- Opening Delimiter -

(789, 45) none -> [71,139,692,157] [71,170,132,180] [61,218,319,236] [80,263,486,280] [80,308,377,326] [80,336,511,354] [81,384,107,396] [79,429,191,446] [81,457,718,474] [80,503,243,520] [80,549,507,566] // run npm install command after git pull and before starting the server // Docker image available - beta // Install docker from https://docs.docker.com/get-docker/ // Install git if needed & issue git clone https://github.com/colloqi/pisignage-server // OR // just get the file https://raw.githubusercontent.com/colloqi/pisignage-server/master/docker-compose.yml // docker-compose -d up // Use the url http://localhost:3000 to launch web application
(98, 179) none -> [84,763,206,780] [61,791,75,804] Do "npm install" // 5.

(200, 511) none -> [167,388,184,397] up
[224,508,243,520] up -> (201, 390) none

- Closing Delimiter -
- Opening Delimiter -

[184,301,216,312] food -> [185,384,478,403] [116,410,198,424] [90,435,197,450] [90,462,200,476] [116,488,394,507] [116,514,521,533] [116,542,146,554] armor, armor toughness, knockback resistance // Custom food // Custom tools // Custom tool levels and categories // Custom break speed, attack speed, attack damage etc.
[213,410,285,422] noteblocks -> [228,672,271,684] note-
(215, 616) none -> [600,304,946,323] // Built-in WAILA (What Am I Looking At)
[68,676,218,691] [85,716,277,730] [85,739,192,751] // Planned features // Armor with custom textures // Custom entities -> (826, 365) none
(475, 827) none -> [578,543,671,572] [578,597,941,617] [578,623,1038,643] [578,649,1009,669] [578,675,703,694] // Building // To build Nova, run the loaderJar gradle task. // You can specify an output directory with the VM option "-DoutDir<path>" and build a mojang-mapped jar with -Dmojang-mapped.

- Closing Delimiter -
- Opening Delimiter -

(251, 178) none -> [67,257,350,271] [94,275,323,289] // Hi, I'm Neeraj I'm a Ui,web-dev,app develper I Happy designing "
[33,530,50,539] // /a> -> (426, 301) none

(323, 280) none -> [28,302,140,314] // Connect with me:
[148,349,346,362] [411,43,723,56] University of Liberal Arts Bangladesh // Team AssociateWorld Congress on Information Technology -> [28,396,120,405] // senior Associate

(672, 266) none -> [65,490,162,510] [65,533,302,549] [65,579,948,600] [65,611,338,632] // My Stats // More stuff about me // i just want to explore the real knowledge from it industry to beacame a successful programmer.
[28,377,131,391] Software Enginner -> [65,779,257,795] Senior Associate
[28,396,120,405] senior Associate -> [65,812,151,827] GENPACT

- Closing Delimiter -

## Task statement:
Above are the lines; repeat exactly the ones from the line containing "(789, 45) none" down to the line containing "[224,508,243,520] up -> (201, 390) none", both inclusive.

## Response to the task:
(789, 45) none -> [71,139,692,157] [71,170,132,180] [61,218,319,236] [80,263,486,280] [80,308,377,326] [80,336,511,354] [81,384,107,396] [79,429,191,446] [81,457,718,474] [80,503,243,520] [80,549,507,566] // run npm install command after git pull and before starting the server // Docker image available - beta // Install docker from https://docs.docker.com/get-docker/ // Install git if needed & issue git clone https://github.com/colloqi/pisignage-server // OR // just get the file https://raw.githubusercontent.com/colloqi/pisignage-server/master/docker-compose.yml // docker-compose -d up // Use the url http://localhost:3000 to launch web application
(98, 179) none -> [84,763,206,780] [61,791,75,804] Do "npm install" // 5.

(200, 511) none -> [167,388,184,397] up
[224,508,243,520] up -> (201, 390) none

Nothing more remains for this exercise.